Would you restate the listing word for word, with the images omitted?

*Source records*

* * * * * * * * *

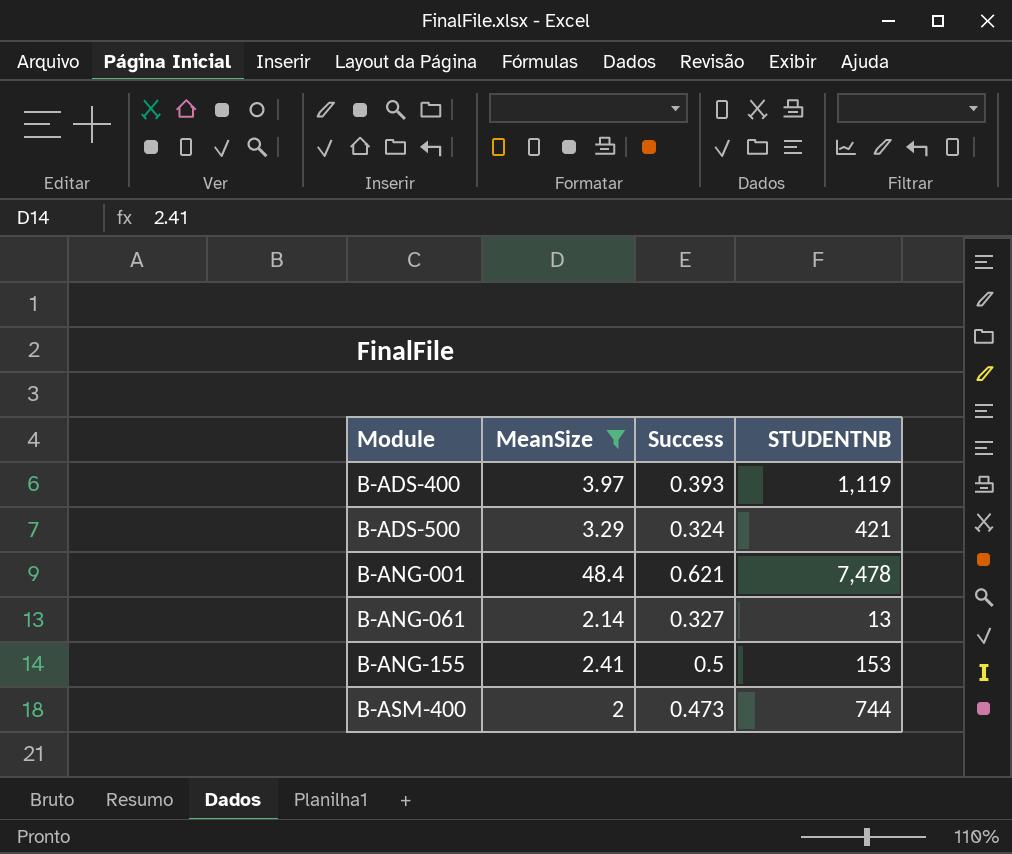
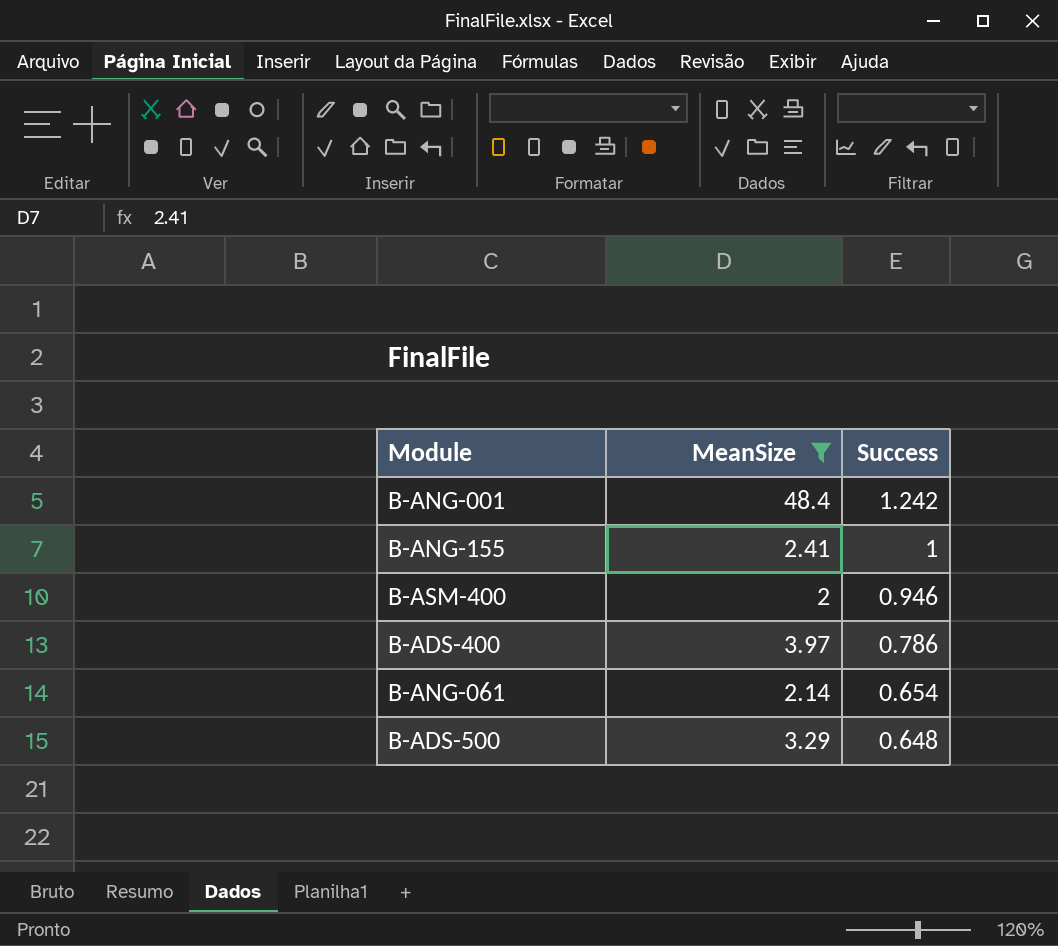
row order: Module ascending -> Success descending
column STUDENTNB | position: 4 -> none
B-ANG-001 | Success: 0.621 -> 1.242
B-ANG-155 | Success: 0.5 -> 1
B-ASM-400 | Success: 0.473 -> 0.946
B-ADS-400 | Success: 0.393 -> 0.786
B-ANG-061 | Success: 0.327 -> 0.654
B-ADS-500 | Success: 0.324 -> 0.648

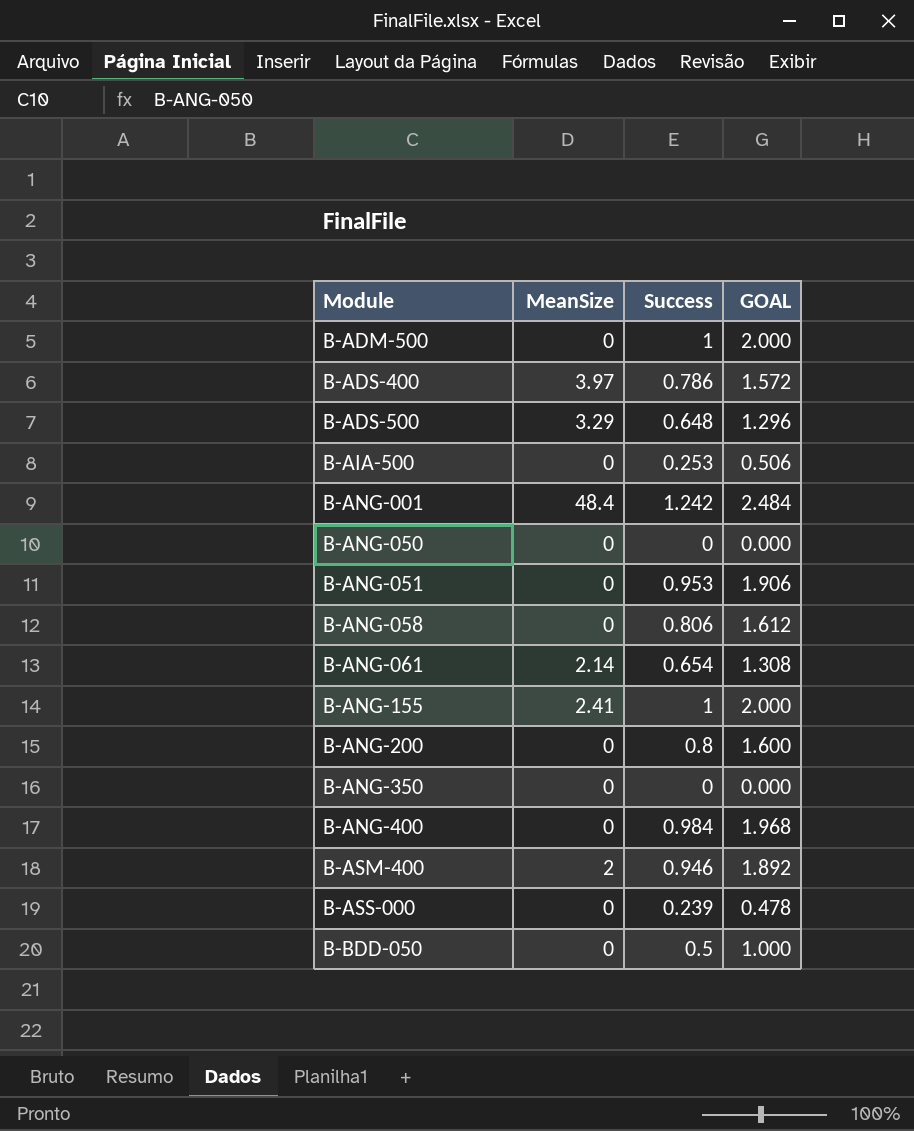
filter: MeanSize != 0 -> none
row order: Success descending -> Module ascending
column GOAL | formula: none -> [Success] * 2

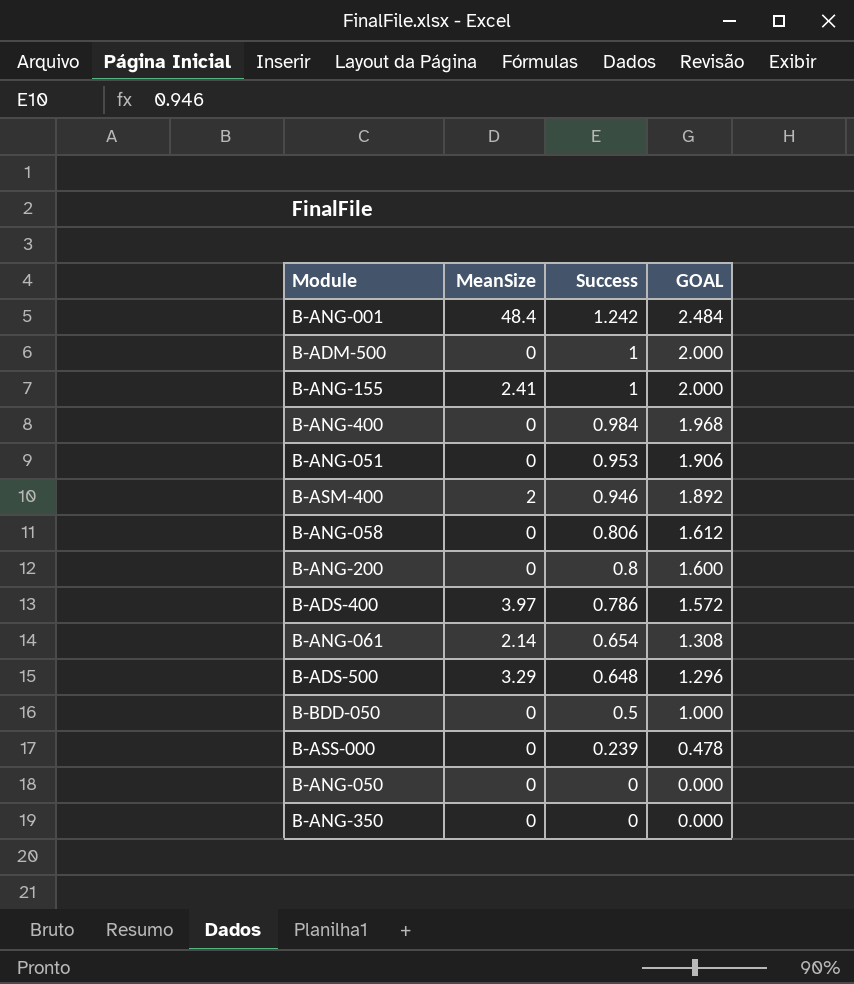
row order: Module ascending -> Success descending
row B-AIA-500: 0 | 0.253 | 0.506 -> none

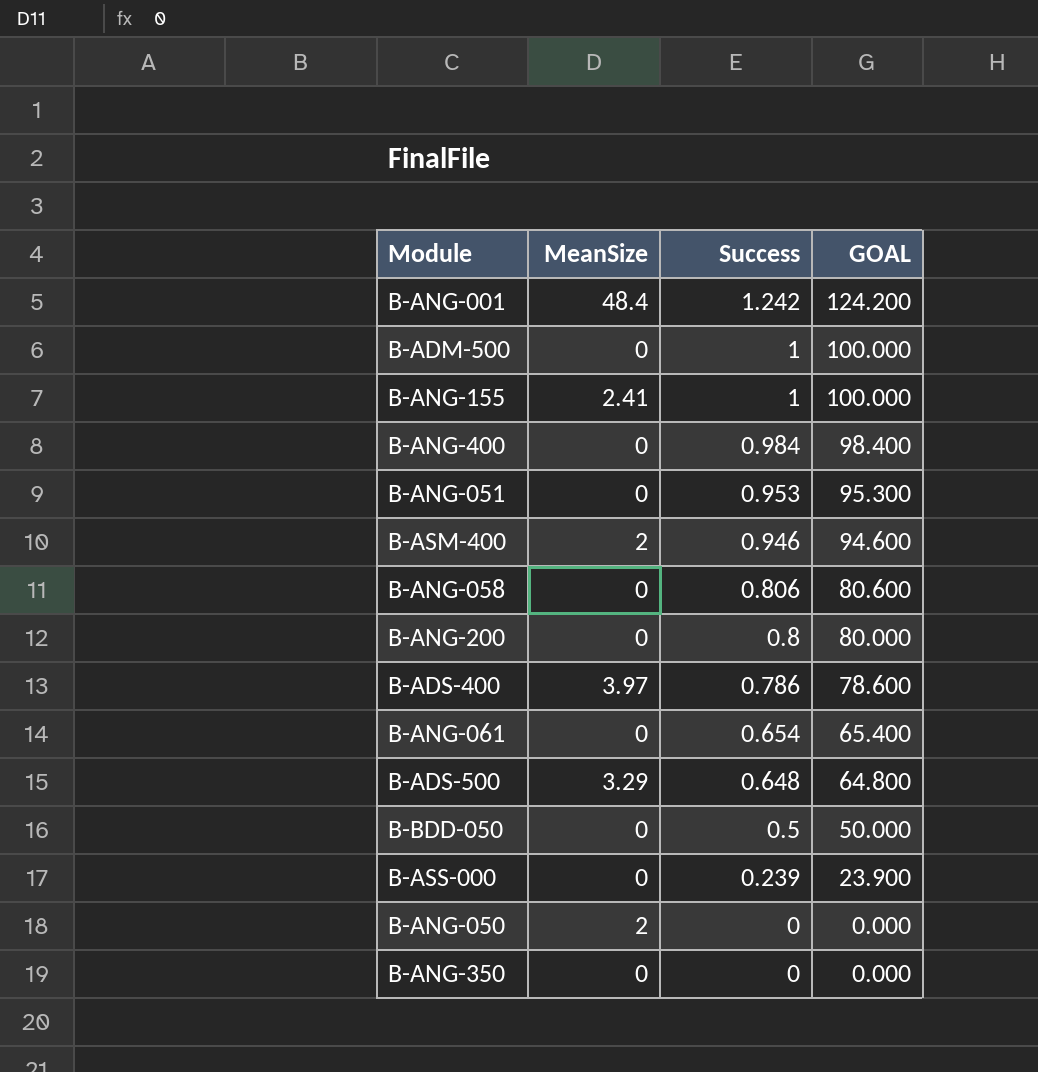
column GOAL | formula: [Success] * 2 -> [Success] * 100
B-ANG-061 | MeanSize: 2.14 -> 0
B-ANG-050 | MeanSize: 0 -> 2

* * * * * * * * *

*Exercise result*
row order: Module ascending -> Success descending
column STUDENTNB | position: 4 -> none
B-ANG-001 | Success: 0.621 -> 1.242
B-ANG-155 | Success: 0.5 -> 1
B-ASM-400 | Success: 0.473 -> 0.946
B-ADS-400 | Success: 0.393 -> 0.786
B-ANG-061 | Success: 0.327 -> 0.654
B-ADS-500 | Success: 0.324 -> 0.648

filter: MeanSize != 0 -> none
row order: Success descending -> Module ascending
column GOAL | formula: none -> [Success] * 2

row order: Module ascending -> Success descending
row B-AIA-500: 0 | 0.253 | 0.506 -> none

column GOAL | formula: [Success] * 2 -> [Success] * 100
B-ANG-061 | MeanSize: 2.14 -> 0
B-ANG-050 | MeanSize: 0 -> 2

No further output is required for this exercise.